At the risk of over-generalization, the first half of the twentieth century in the United States was marked by an increase in conformity and attachment to institutions. Rates of marriage and membership in labor unions and churches were on the rise, while income inequality and political polarization were falling. In the late twentieth century, those trends went into reverse. The American public became more divided in opinions and behavior along several different lines, and family patterns diversified.
In last month’s Annals of the American Academy of Political and Social Science, UCLA sociologist Megan Sweeney documented one facet of how the rise and fall of conformity played out in family life: variability in marriage timing. As you might surmise, the term refers to the range of ages at which people marry for the first time, which scholars sometimes measure by examining the ages at which 25 percent, 50 percent, and 75 percent of people born in a certain year had married. A small range between those milestones implies a “standardized” life course; a large range implies more diversity, whether due to a greater scope for individual choice or to structural factors like a scarcity of stable jobs.
Using data from the General Social Survey and the National Survey of Family Growth, Sweeney found that variability in marriage timing declined in the early twentieth century, and then began climbing quickly. For instance, the “cohort duration of marriage”—the average time it took for each birth year’s population to go from 25 percent married to 75 percent married—of men born between 1915 and 1919 was seven years: men typically married between the ages of 21 and 28. The cohort duration of men born between 1940 and 1944 was down to five years. And then the trend turned around. For men born between 1950 and 1954, the cohort duration of marriage was nine years.
Women tended to marry within a narrower (and younger) age range in the early part of the twentieth century, but they followed a similar pattern. The cohort duration of marriage for women born between 1915 and 1919 was five years, and then four years for several subsequent cohorts. Things changed beginning with women born in the 1940s, and cohort duration doubled in the course of three decades. Women born in the 1940s typically married between approximately 19 and 24 years of age. The median age at marriage increased and the range expanded in the decades that followed. Twenty-five percent of women born between 1970 and 1974 were married by age 21.4 years, and 75 percent were married by age 31.8, for a cohort duration of 10.4 years.
Further analyses of white men and women showed that the trends in marriage timing were similar across all social classes, as measured by several individual and parental indicators. The story about how members of various social classes time their first cohabiting union and first birth would likely be different, Sweeney noted, and could still be evolving.
Unfortunately, data limitations made it impossible to look beyond the 1950-54 cohort of men and the 1970-74 cohort of women. Based on the smaller changes between the most recent female cohorts she examined, Sweeney suggested that for variability in marriage timing was leveling off for those born in the 60s and 70s. But with the median age at first marriage continuing to climb, only a future analysis will reveal for sure where it stands now.

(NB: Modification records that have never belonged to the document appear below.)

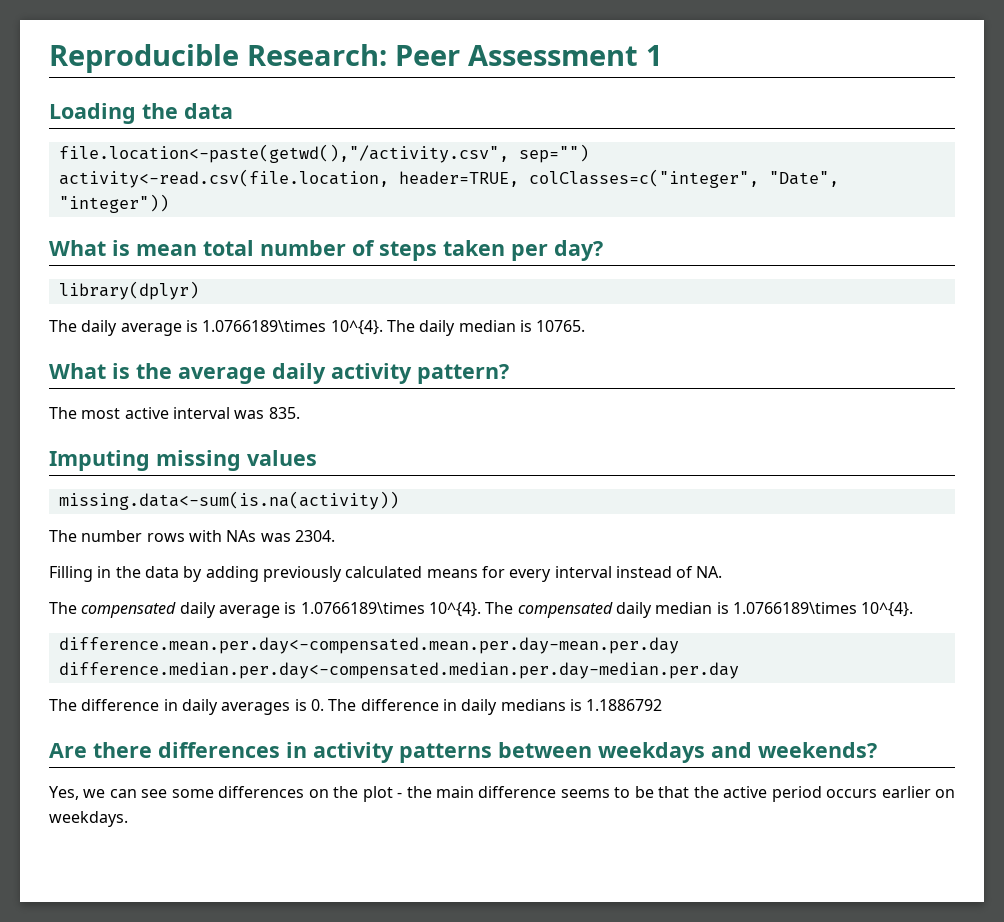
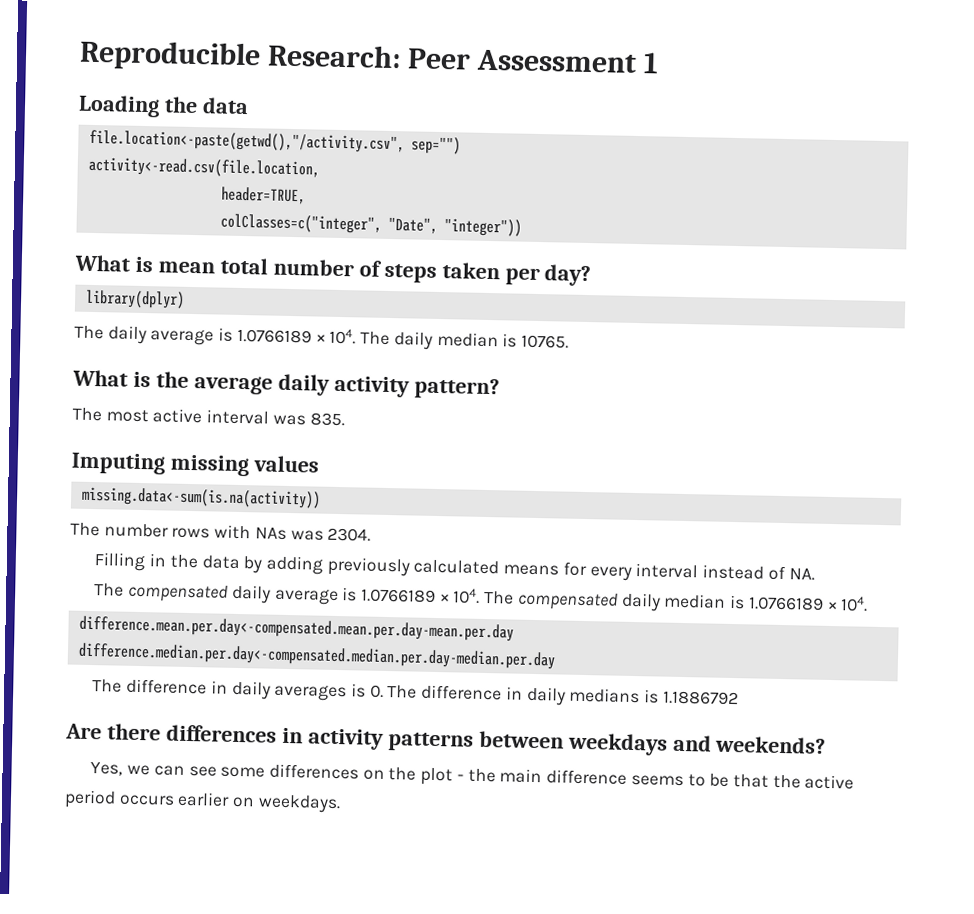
(389, 178) none -> (320, 167) //
(519, 179) none -> (306, 195) //
[202,320,383,335] 1.0766189\times 10^{4}. -> [236,328,357,345] 1.0766189 × 104.
[300,602,481,617] 1.0766189\times 10^{4}. -> [361,588,481,604] 1.0766189 × 104.
[732,602,914,617] 1.0766189\times 10^{4}. -> [747,596,869,612] 1.0766189 × 104.

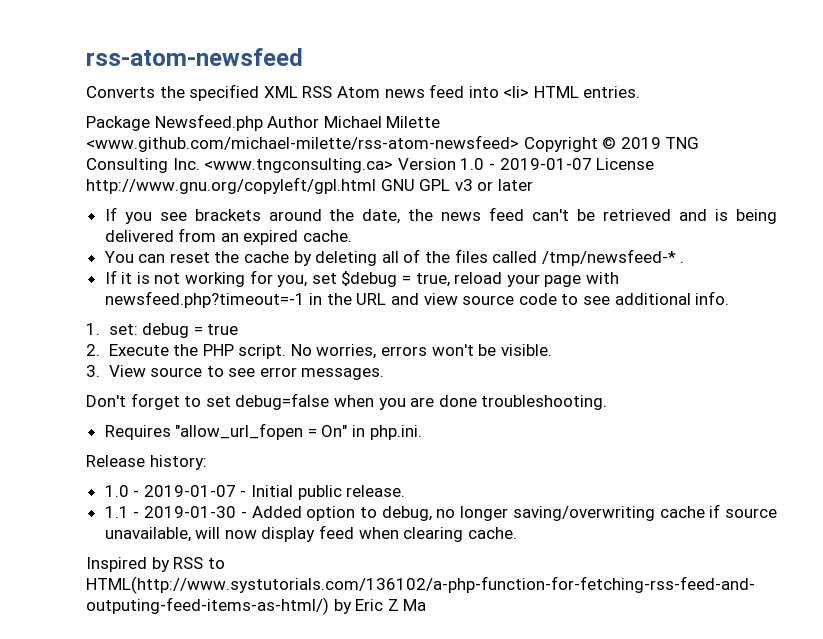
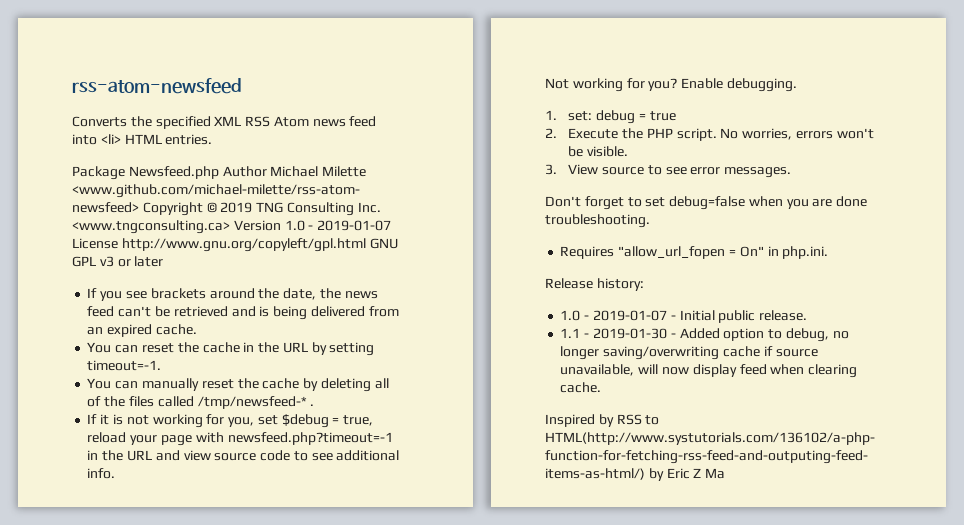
(290, 257) none -> [243,342,375,356] [87,360,162,371] [87,378,300,391] in the URL by setting timeout=-1. // You can manually reset the cache
(730, 298) none -> [545,78,797,92] // Not working for you? Enable debugging.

What should we make of these trends? On the one hand, as education and career options multiply, different individuals meet the right person in the right circumstances at different times, so it’s natural and fitting that people marry at a wider range of ages these days than their grandparents did in the industrial 1960s. On the other hand, many men and women who put off marriage are not putting off parenting, with all the consequences for their child(ren) and their relationships that that implies. The question we’re left with, then, is how we can combine family stability for kids with today's unstable economy and the expectation that young people will experiment with intimate relationships, lifestyles, and jobs for a while before tying the knot—and there’s no easy answer to that.